I have a memory buffer allocated with cudaMallocManaged; this buffer is used as input to the AI model as a binding. I do the image preprocessing with the OpenCV as follows: I create and OpenCV matrix pointing to that buffer on GPU and preprocess images inplace. Like:
cv::Size inputSize = _modelConfig.inputSize;
int numBindings = engine->getNbIOTensors();
void *buffer_in, *buffer_out; // buffers for input and output of the model
int size_in = inputSize.height * inputSize.width * 3 * sizeof(float);
cudaMallocManaged(&buffer_in, size_in);
int size_out = 1 * sizeof(float); // output is juts a float number
cudaMallocManaged(&buffer_out, size_out);
// create cv::cuda::GpuMat outputMat pointing to bindings[0] what is buffer_in
cv::cuda::GpuMat outputMat = cv::cuda::GpuMat(inputSize.height, inputSize.width, CV_32FC3, bindings[0]);
preprocess outputMat with the OpenCV…
Now I want to do the same with the VPI library. But it cannot point to the Managed buffer bindings[0]. It requires whether NvBufSurface or cudaArray. Is it possible to make for example, NvBufSurface from the managed memory? What would you advice in order to make a VPIImage pointing to the bounding[0]?

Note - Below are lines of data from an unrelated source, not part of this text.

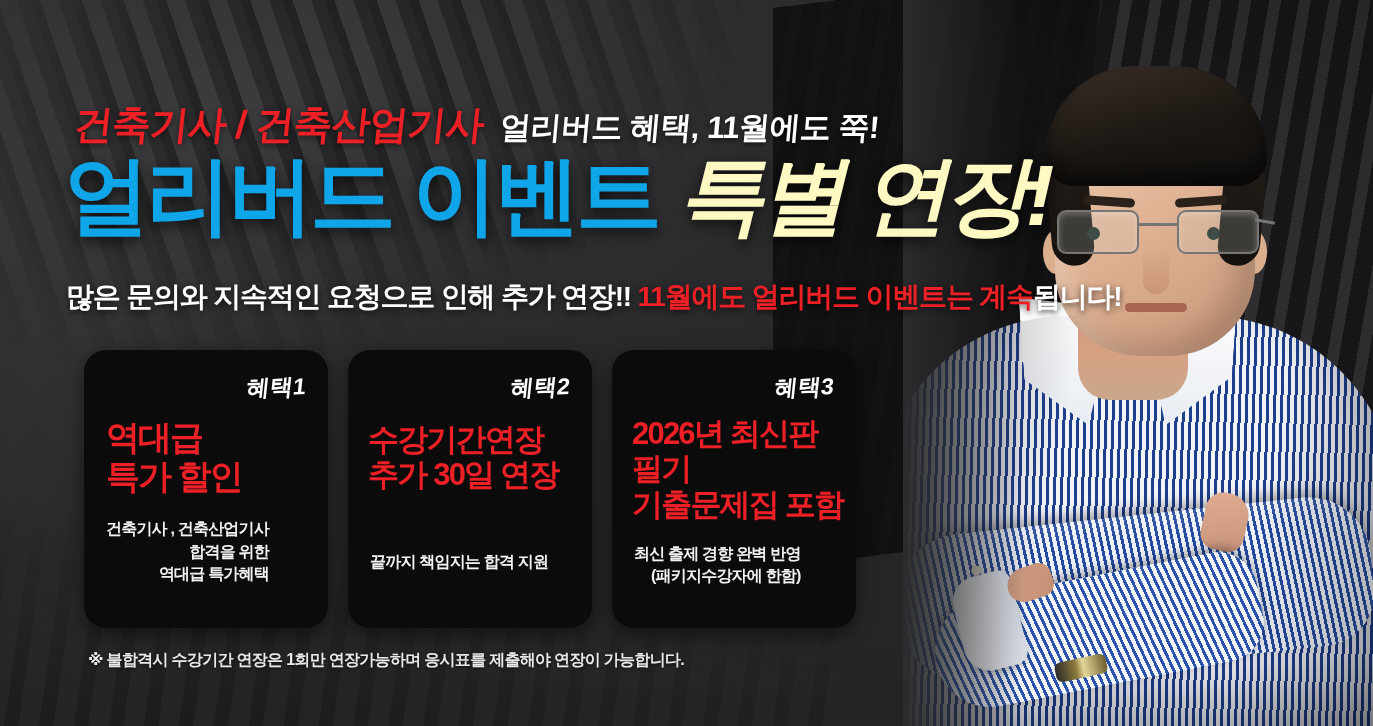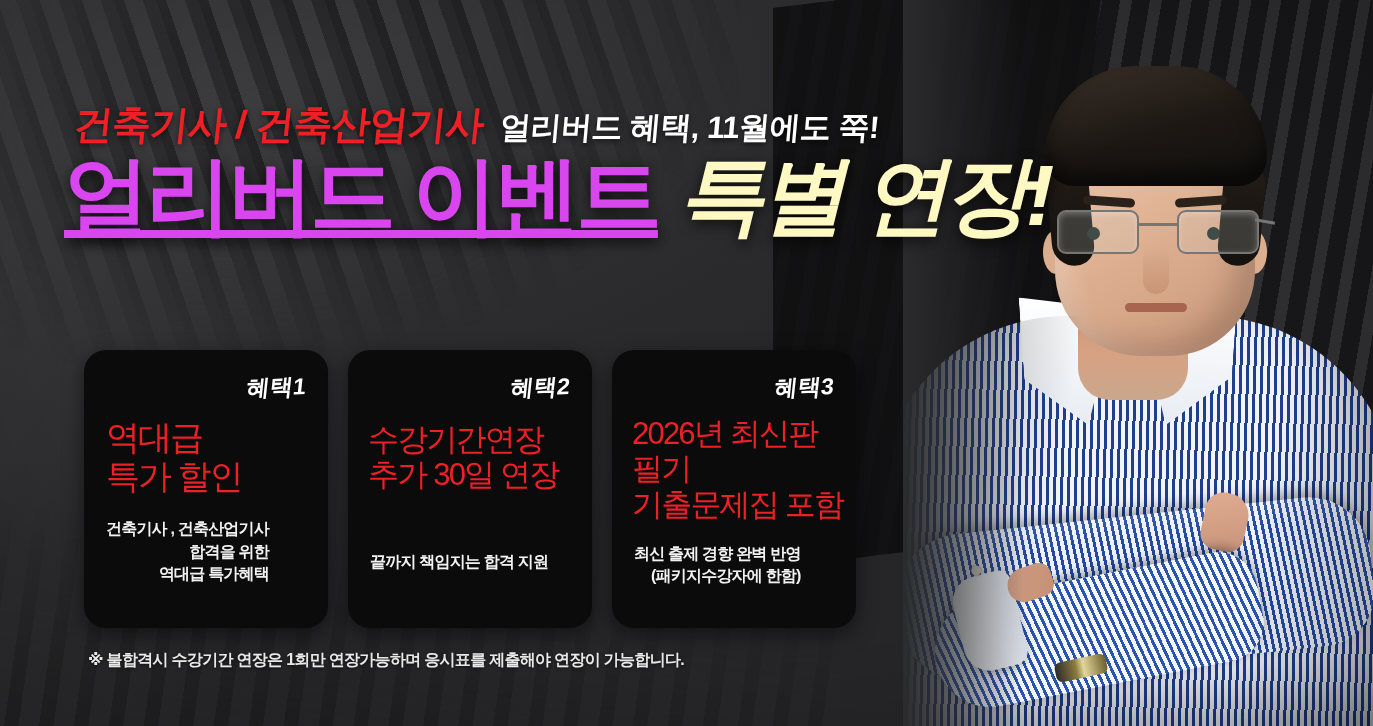--- a/index.html
+++ b/index.html
@@ -297,7 +297,7 @@
     line-height:1;
     text-shadow:0 4px 14px rgba(0,0,0,0.75);
   }
-  .headline .yellow { color:#d946ef;text-decoration:underline; }
+  .headline .yellow { color:#0ea5e9; }
   .headline .red    { color:#fef9c3; font-style:italic; }
 
   .subtitle {

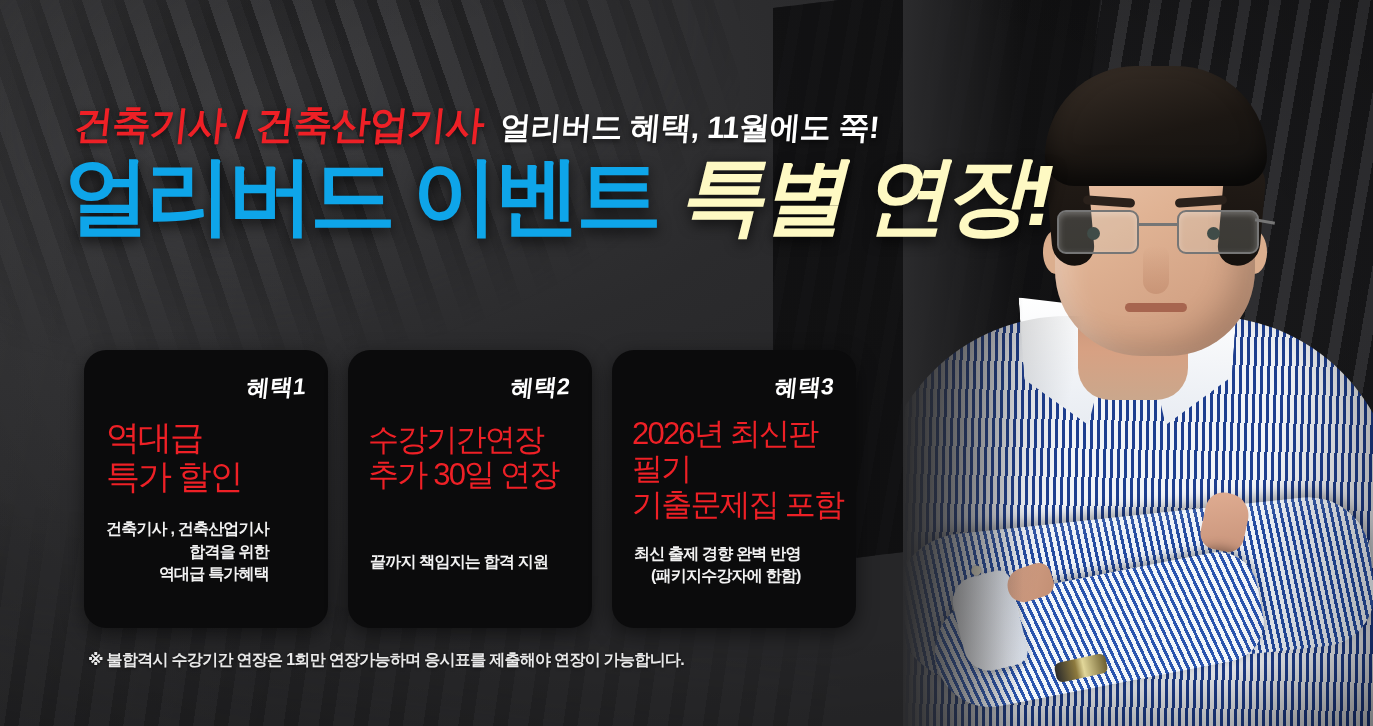--- a/index.html
+++ b/index.html
@@ -427,6 +427,10 @@
       <span class="red">특별 연장!</span>
     </div>
 
+    <div class="subtitle">
+      <span>많은 문의와 지속적인 요청으로 인해 추가 연장!!</span>
+      <span class="red">11월에도 얼리버드 이벤트는 계속</span><span>됩니다!</span>
+    </div>
 
     <div class="cards">
 

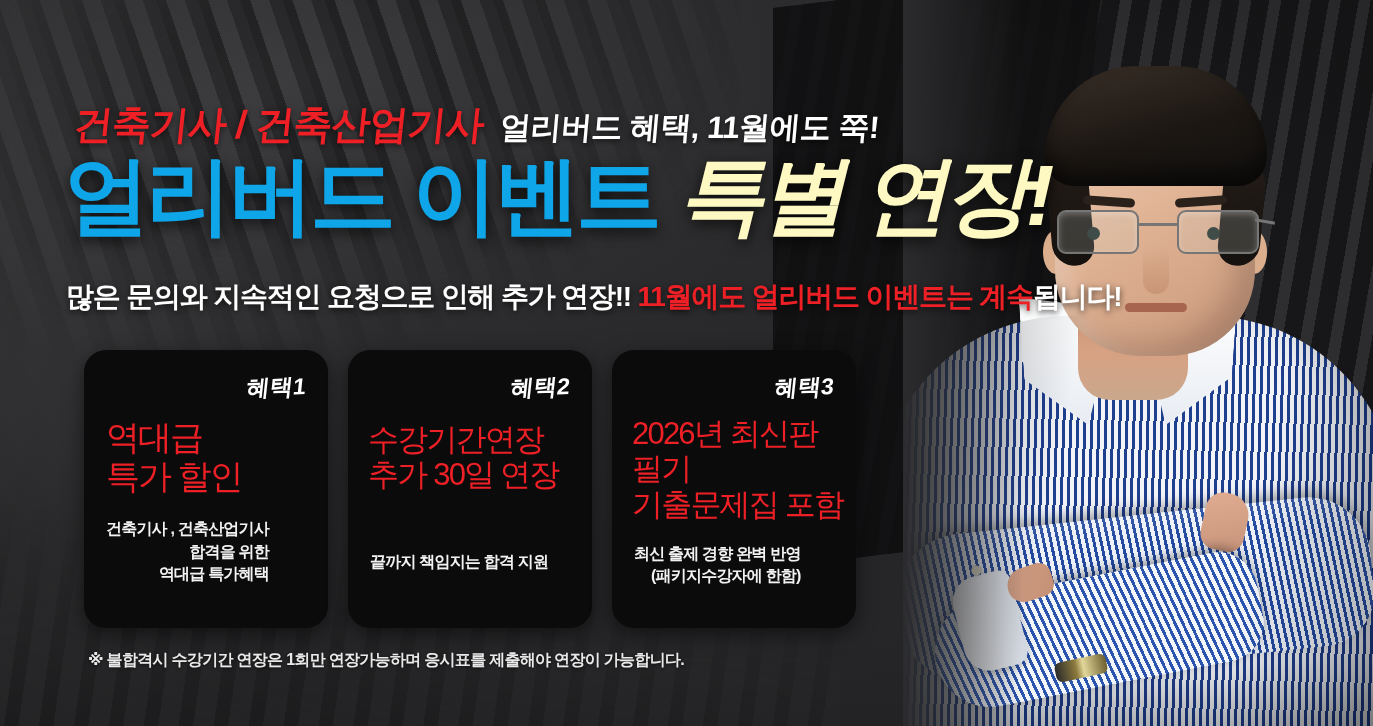--- a/index.html
+++ b/index.html
@@ -336,7 +336,7 @@
   .card-title {
     position:absolute;
     left:22px; top:68px;
-    font-size:34px; font-weight:normal;
+    font-size:34px; font-weight:bold;
     line-height:1.14;
     letter-spacing:-2px;
     color:#ee2026;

what should I use instead of “?”
for buffertype there are options: VPI_IMAGE_BUFFER_CUDA_PITCH_LINEAR, VPI_IMAGE_BUFFER_CUDA_ARRAY, VPI_IMAGE_BUFFER_EGLIMAGE, VPI_IMAGE_BUFFER_NVBUFFER
int main()
{
cuInit(0);
int img_width_output = 224;
int img_height_output = 224;
int size_output = img_width_output * img_height_output * 3 * sizeof(float);
void* output_buff; // a preprocessed image will be put here; this buffer will be used as a model input (binding)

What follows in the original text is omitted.